I dissent. If the policy of judicial conservatism were to be followed in this case, which forbids deciding constitu*113tional and other important questions hypothetically or prematurely, I would favor remanding the cause to the Court of Appeals for determination of the narrow and comparatively minor question whether, under the applicable local law, the cause of action has been barred by lapse of time. That question has not been decided,1 may be determined in respondent’s favor, and in that event the important question affecting federal judicial power now resolved, in a manner contrary to all prior decision here, will have been determined without substantial ultimate effect upon the litigation.2
But the Court conceives itself confronted with the necessity for making that determination and in doing so overturns a rule of decision which has prevailed in the federal courts from almost the beginning. I am unable to assent to that decision, for reasons stated by the Court of Appeals3 and others to be mentioned only briefly. One may give full adherence to the rule of Erie R. Co. v. Tompkins, 304 U. S. 64, and its extension to cases in equity in so far as they affect clearly substantive'rights, without conceding or assuming that the long tradition, both federal and state, which regards statutes of limitations as falling within the category of remedial rather than substantive law, necessarily must be ruled in the same way; and without conceding further that only a different jurisprudential climate or a kind of “brooding omnipresence in the sky” *114has dictated the hitherto unvaried policy of the federal courts in their general attitude toward the strict application of local statutes of limitations in equity causes.
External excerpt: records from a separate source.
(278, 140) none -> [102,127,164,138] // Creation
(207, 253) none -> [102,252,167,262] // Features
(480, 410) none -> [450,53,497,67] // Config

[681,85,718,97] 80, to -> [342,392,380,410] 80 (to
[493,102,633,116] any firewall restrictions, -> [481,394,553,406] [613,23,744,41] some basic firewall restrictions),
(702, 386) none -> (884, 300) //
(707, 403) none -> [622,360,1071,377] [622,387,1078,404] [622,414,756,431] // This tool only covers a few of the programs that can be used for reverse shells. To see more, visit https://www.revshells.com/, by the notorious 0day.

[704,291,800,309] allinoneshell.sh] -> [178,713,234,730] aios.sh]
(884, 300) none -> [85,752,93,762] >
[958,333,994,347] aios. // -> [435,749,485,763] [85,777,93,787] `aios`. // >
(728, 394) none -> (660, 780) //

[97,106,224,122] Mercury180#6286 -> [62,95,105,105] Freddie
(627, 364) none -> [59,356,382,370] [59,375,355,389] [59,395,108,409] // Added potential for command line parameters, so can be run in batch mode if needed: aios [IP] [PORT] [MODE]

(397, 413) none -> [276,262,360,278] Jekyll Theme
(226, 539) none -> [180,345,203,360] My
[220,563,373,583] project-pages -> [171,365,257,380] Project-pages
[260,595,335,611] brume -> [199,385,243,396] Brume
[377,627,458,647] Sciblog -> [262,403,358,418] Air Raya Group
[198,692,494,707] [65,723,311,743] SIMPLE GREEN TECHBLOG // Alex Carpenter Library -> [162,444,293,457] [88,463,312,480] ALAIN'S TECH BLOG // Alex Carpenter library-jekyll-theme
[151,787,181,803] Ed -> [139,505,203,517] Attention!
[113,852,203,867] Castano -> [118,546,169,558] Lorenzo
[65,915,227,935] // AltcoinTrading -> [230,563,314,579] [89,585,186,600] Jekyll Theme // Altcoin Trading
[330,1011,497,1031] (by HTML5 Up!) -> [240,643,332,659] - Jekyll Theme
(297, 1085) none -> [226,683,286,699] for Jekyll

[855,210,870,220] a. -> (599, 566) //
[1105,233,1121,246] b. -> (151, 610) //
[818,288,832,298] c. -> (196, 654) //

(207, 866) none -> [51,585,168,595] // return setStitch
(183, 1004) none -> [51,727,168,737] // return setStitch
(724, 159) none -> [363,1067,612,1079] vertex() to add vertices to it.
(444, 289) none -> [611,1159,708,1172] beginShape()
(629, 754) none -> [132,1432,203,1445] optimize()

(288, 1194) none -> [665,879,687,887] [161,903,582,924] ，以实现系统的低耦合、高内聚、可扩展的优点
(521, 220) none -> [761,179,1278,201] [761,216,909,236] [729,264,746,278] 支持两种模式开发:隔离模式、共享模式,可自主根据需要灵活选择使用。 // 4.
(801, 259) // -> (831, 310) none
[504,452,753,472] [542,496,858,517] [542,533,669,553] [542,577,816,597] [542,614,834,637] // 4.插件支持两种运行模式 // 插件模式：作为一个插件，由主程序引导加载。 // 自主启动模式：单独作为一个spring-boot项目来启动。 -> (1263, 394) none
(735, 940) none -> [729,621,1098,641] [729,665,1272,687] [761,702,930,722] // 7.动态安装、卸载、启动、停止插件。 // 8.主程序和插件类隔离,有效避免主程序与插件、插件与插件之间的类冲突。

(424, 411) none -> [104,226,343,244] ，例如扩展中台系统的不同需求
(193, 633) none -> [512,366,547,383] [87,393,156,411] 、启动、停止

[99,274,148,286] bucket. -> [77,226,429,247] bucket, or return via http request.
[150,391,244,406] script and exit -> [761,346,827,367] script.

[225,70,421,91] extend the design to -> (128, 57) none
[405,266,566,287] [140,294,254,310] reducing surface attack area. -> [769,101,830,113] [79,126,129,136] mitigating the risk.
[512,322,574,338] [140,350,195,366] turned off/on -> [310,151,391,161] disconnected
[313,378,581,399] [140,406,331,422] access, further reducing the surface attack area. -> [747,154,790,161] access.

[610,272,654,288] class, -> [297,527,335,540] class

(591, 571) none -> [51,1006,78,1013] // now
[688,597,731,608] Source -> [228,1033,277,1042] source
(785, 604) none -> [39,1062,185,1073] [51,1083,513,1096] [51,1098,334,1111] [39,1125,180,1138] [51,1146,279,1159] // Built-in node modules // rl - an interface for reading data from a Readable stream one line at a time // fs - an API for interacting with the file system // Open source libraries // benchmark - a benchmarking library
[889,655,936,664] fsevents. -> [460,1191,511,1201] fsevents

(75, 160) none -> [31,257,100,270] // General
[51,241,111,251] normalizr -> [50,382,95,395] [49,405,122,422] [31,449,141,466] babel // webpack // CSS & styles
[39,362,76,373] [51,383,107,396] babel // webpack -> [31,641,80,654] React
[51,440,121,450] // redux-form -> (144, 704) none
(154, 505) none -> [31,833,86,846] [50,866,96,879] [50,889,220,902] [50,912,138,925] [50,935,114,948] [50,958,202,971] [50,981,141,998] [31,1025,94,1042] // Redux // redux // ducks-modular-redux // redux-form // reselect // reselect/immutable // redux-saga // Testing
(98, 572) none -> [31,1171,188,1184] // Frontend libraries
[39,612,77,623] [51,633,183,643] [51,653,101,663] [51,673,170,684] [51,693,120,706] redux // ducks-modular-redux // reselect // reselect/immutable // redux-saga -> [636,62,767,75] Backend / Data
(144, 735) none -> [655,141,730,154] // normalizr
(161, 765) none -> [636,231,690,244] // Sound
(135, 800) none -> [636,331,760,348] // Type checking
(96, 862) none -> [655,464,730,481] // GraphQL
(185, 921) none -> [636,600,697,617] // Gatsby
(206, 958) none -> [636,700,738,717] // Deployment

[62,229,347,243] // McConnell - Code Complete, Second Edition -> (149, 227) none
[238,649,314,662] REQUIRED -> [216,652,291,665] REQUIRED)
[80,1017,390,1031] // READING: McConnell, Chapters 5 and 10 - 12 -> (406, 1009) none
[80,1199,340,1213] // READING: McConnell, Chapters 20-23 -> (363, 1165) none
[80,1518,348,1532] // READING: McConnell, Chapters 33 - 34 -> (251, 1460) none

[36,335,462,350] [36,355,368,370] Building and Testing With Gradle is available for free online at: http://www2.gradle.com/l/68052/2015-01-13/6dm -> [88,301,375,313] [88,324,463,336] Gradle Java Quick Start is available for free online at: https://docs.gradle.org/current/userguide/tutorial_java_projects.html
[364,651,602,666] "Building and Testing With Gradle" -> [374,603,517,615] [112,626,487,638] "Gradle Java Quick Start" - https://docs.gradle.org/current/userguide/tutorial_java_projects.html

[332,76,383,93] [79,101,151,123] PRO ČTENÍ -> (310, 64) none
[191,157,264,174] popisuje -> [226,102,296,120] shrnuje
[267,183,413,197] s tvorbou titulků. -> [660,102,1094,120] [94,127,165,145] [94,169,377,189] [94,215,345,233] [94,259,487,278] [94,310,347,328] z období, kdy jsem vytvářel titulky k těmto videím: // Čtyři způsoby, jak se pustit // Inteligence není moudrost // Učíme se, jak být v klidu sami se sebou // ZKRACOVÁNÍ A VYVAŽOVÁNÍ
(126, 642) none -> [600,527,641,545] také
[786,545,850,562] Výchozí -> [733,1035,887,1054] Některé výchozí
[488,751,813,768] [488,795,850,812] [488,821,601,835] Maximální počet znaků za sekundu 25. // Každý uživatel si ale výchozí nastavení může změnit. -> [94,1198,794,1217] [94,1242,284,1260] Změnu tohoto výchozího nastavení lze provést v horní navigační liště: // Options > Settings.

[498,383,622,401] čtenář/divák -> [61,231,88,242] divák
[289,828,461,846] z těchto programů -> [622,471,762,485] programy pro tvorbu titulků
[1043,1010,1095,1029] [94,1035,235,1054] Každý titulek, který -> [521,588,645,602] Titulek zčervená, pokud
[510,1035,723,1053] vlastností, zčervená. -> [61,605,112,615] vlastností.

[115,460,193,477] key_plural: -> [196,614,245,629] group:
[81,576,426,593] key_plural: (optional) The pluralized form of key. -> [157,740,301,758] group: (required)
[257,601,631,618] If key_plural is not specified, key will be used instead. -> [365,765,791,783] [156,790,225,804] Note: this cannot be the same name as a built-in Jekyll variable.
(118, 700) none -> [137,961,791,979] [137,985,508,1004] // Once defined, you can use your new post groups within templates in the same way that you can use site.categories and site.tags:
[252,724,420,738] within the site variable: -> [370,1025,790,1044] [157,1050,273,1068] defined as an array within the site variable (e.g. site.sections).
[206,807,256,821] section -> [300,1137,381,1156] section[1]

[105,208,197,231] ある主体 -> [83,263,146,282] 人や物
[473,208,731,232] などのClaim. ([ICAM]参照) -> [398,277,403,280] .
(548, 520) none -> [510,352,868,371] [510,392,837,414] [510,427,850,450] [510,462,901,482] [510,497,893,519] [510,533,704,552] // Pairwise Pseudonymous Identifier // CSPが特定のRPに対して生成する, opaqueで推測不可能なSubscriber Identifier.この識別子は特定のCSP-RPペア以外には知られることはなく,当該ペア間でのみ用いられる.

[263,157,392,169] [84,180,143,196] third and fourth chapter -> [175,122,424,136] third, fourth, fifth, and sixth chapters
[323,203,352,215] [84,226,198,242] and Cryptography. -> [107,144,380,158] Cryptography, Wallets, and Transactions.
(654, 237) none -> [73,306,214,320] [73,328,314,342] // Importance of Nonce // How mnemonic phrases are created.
If any characteristic of equity jurisprudence has descended unbrokenly from and within “the traditional scope of equity as historically evolved in the English Court of Chancery,” it is that statutes of limitations, often in terms applying only to actions at law, have never been deemed to be rigidly applicable as absolute barriers to suits in equity as they are to actions at law.4 That tradition, it would seem, should be regarded as having been incorporated in the various Acts of Congress which have conferred equity jurisdiction upon the federal courts. So incorporated, it has been reaffirmed repeatedly by the decisions of this and other courts.5 It is now excised from those Acts. If there is to be excision, Congress, not this Court, should make it.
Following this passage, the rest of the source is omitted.